Chappell: Well, I guess we need to talk about Flair at least a little more at this point, because after you had a little run with Steamboat over the U.S belt at the end of ’77…

 

Mulligan: Yeah, Steamer…Steamer was great…

 

Chappell: But then the unthinkable happened! They turned you babyface in 1978! Tell us about that.

 

Mulligan: Well…Flair, the kid---the kid was starting to evolve. By then, the kid was starting to carry the load. We sprung the monster out of the bag then…

 

Chappell: Yep.

 

Mulligan: We were ready to do the switch…Jack’s fixin’ to take the step down. That’s where we were then.

 

To show there was a new ballgame in town, okay?
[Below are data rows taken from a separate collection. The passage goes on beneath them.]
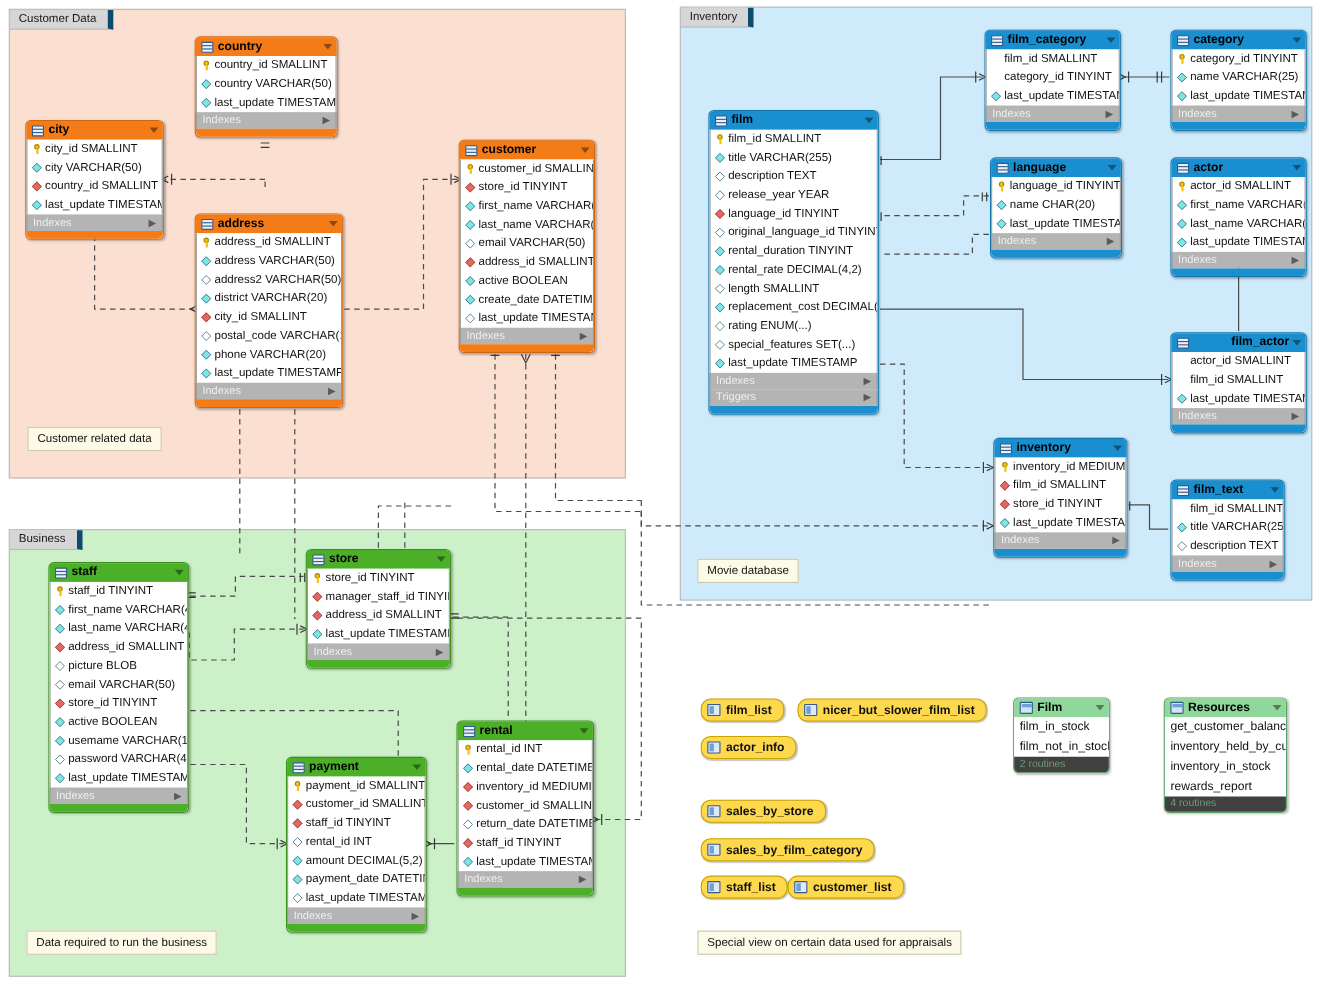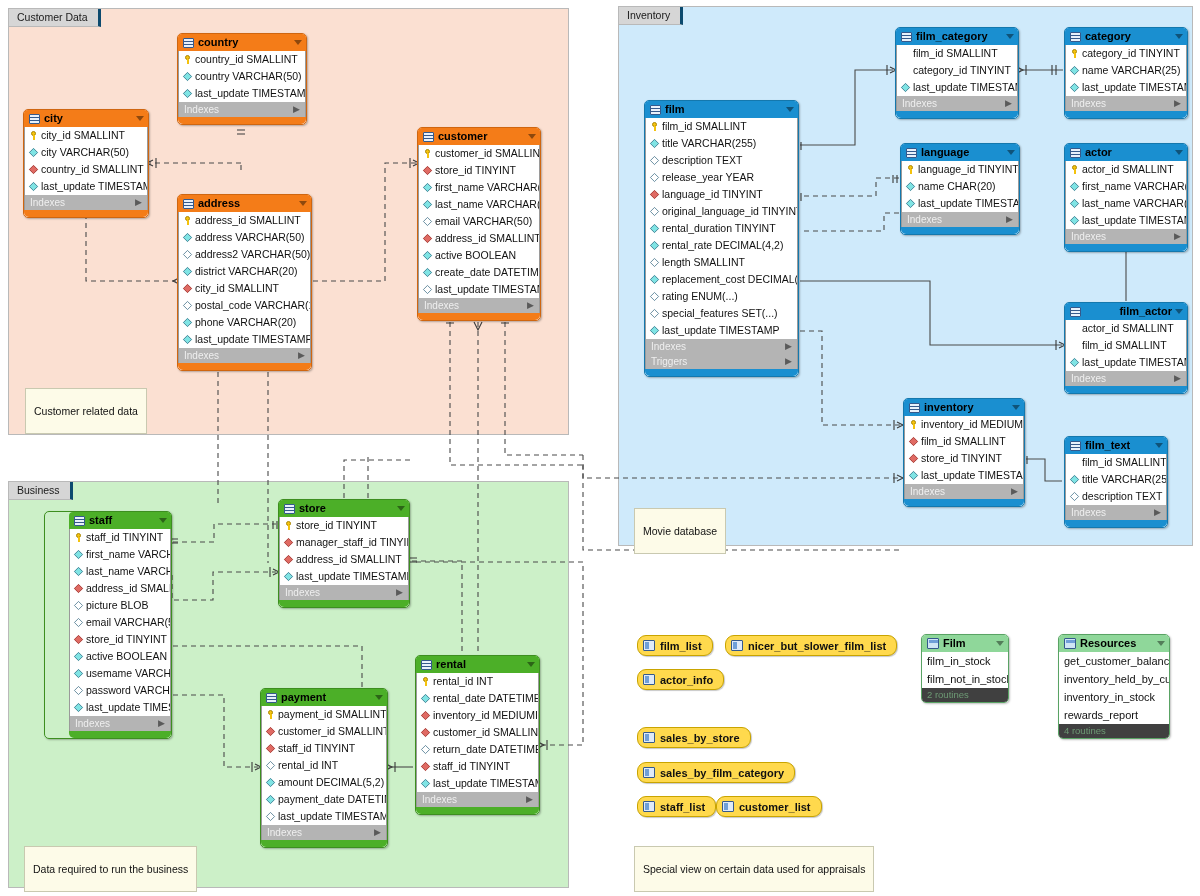--- a/index.html
+++ b/index.html
@@ -13,7 +13,7 @@
   
   .section{position:absolute;border:1px solid #b9b9b9;box-sizing:border-box;}
   .section-tab{position:absolute;top:0px;left:0px;height:17px;line-height:17px;
-      padding:0 10px 0 8px;background:#d6d6d6;border-right:3px solid #0c4a6e;
+      padding:0 10px 0 8px;background:#d6d6d6;border-right:5px solid #0c4a6e;
       border-bottom:1px solid #b9b9b9;font-size:10.5px;color:#1a1a1a;white-space:nowrap;}
   .sec-customer{background:#fbe0d2;}
   .sec-inventory{background:#cfeafb;}

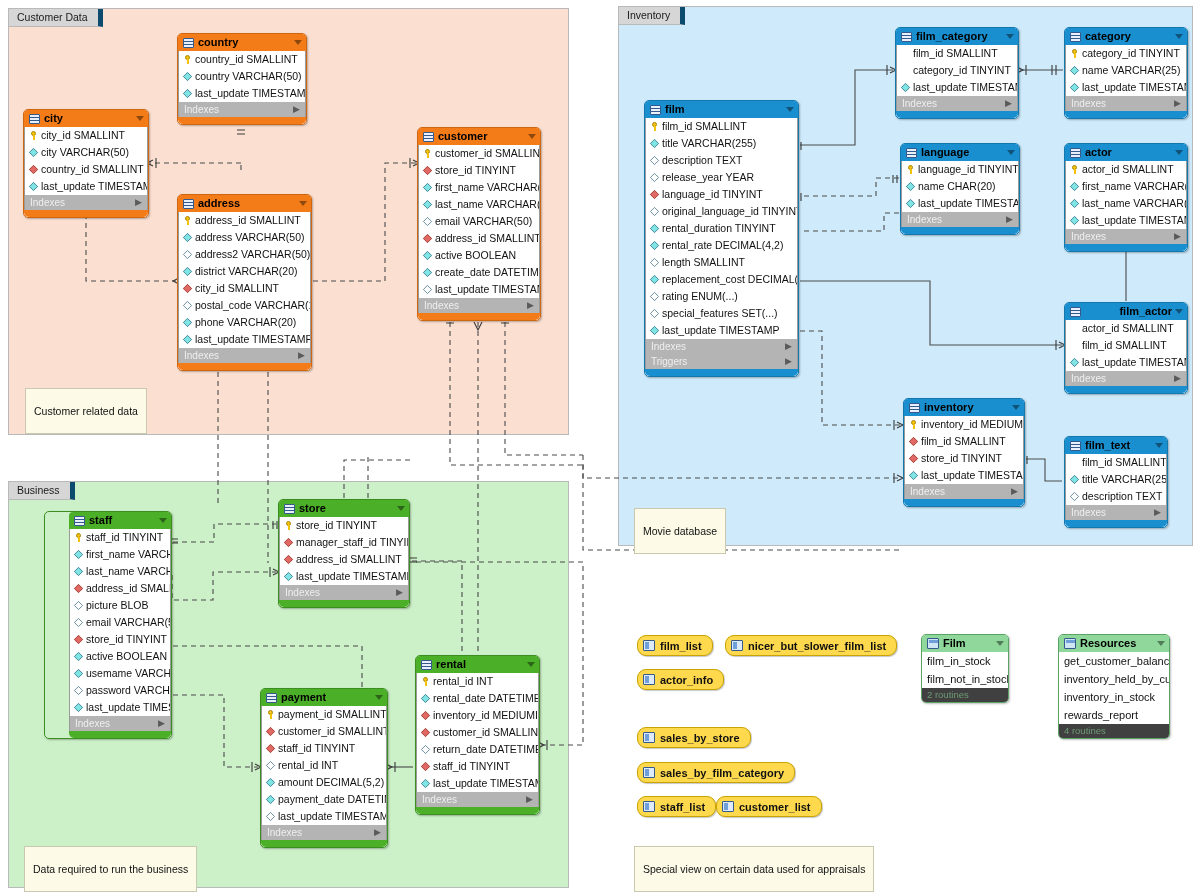--- a/index.html
+++ b/index.html
@@ -22,7 +22,7 @@
 
   
   .note{position:absolute;background:#fdfbe8;border:1px solid #c9c9b0;
-        padding:16px 8px;font-size:10.5px;color:#111;white-space:nowrap;}
+        padding:4px 8px;font-size:10.5px;color:#111;white-space:nowrap;}
 
   
   .tbl{position:absolute;border-radius:5px;box-sizing:border-box;

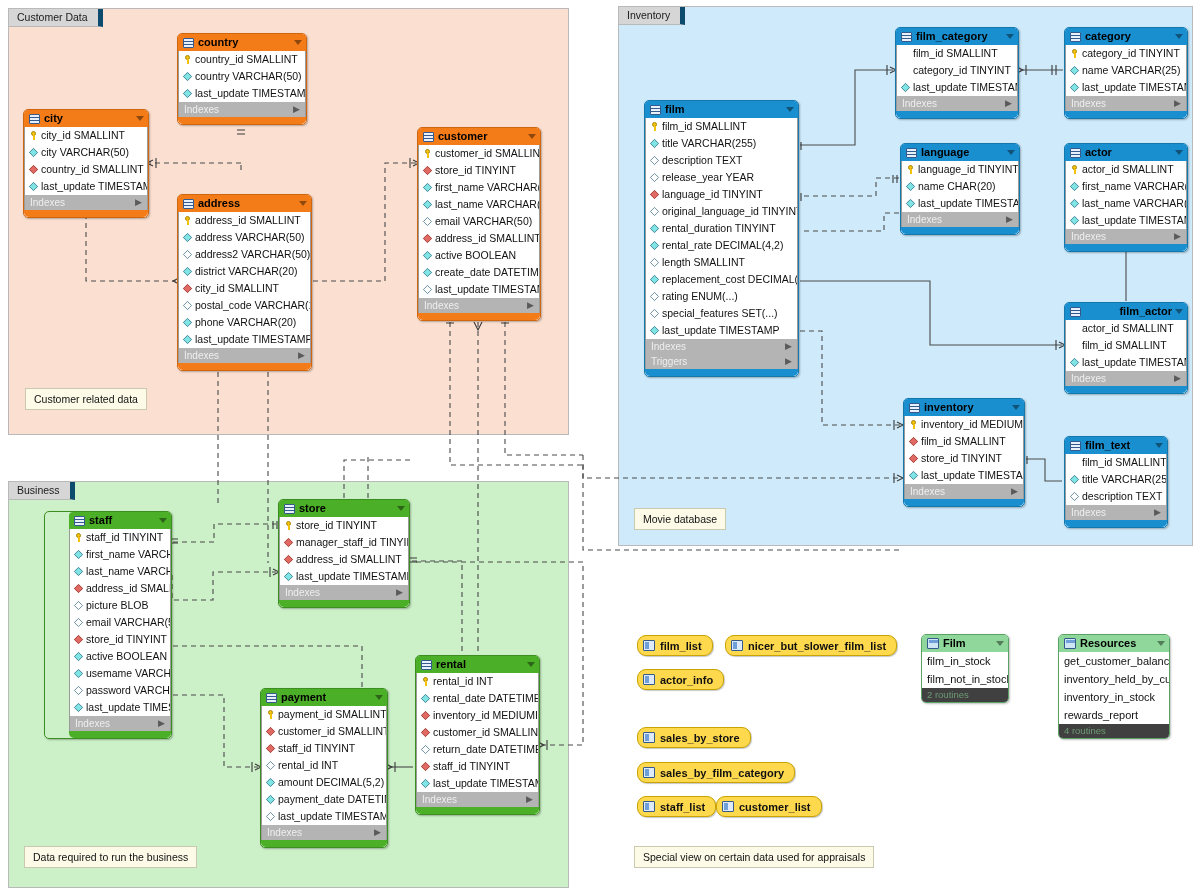--- a/index.html
+++ b/index.html
@@ -607,7 +607,7 @@
         </div>
         <div class="foot"></div>
       </div>
-      <div class="tbl th-green" style="left: 44px; top: 511px; width: 128px; padding-left: 24px;">
+      <div class="tbl th-green" style="left: 44px; top: 511px; width: 128px;">
         <div class="hdr">
           <span class="ico-table"></span>
           <span class="tname">staff</span>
The baton was being passed…that’s what was happening.

 

Chappell: Had you done any work as a babyface before that?

 

 

Mulligan: Never, ever…that was ridiculous. I mean, I had been a heel forever. But I was getting older…and let me tell you, a heel does a lot of hard work---a lot of hard work.

 

But Ric was ready to bust out…

 

Chappell: And Ric comes out on TV and says you were past your prime…

 

Mulligan: Well that’s exactly right…I was! I was wore out then, David . They had really burned me out…I really made it longer than I thought I would.

 

Chappell: Was your babyface turn George’s idea?

 

Mulligan: Yes. George says to me, ‘We’re gonna do this unbelievable thing. We’re gonna change you babyface!’ I said, ‘No, no, no, no…I don’t like that.’ He said, ‘You don’t know how hot it’s gonna be…you and Flair splitting up.’

 

And it was the real deal…we REALLY were splitting up!

 

Chappell: You mean, you all were splitting up in real life?

 

Mulligan: He was moving into this big time home, and I was moving to another place. And we had a van together…these are REAL things that were happening to us…

 

Chappell: So these things were actually happening?

 

Mulligan: We actually owned that van together…

 

Chappell: This is the van that you pulled the items out of…and brought on TV?

 

Mulligan: Yeah. Ric’s wife had left him, and he’d gone with Beth. And my wife was a friend of the first wife, and detested Beth. This thing was REAL! (laughs)

 

And for that reason, it came off real. It was natural to do it.

 

 

Let me tell you a true story about this stuff in the van…

 

Chappell: Yes, please…

 

Mulligan: This stuff, not all of that stuff on TV, but Flair used to keep a bunch of stuff in his closet in the van. And one day, my wife was getting ready to go to church and she asked me if she could use the van. I went, ‘Oh my God…Ric had the van last night.’

 

Chappell: (laughing)

 

Mulligan: So I run out there real quick, and I look in the van...and pantyhose are laying all over the place…

 

Chappell: (laughing)

 

Mulligan: I look in his closet, and oh my God, there’s all kinds of unmentionable stuff! I’m pulling stuff out of there as fast as I can, and throwing it in this bag…so the kids and everybody can take the van to church!

 

I come inside and my wife looks at the bag and asks, ‘What’s that.’ And I said, ‘Oh, it’s just some of Ric’s stuff…don’t worry about it.’ That’s where that idea sprung from!

 

Chappell: (still laughing) That’s just too hilarious!

 

Mulligan: I said to myself, ‘Wait a minute. This is gonna work. Two best friends splitting up. He’s gonna take his stuff from the van, and I’m gonna take mine.’ So I bring out the pantyhose and the make up from his closet on TV…plus some other stuff that I added in there, you know?

 

Chappell: That was a classic moment in the history of Mid-Atlantic television! When Ric saw you pull out those pantyhose…I NEVER saw him go that ballistic---before or after!

 

Mulligan: You know…I was from West Texas, and Flair was the little hotshot snotty-nosed punk. It was his stage now…he wanted to be the top heel. That’s where we were then.

 

He was changing, he was evolving…I mean REALLY was evolving. Nobody knew what was fixing to happen to this guy. I mean, he became one of the biggest show biz characters the business would ever have…forever. We didn’t think he could be that big…but he was.

 

Chappell: George Scott at it again…

 

Mulligan: I tell you, George Scott turned out to be a major genius in this business. We didn’t really know until time went on, how smart this man was.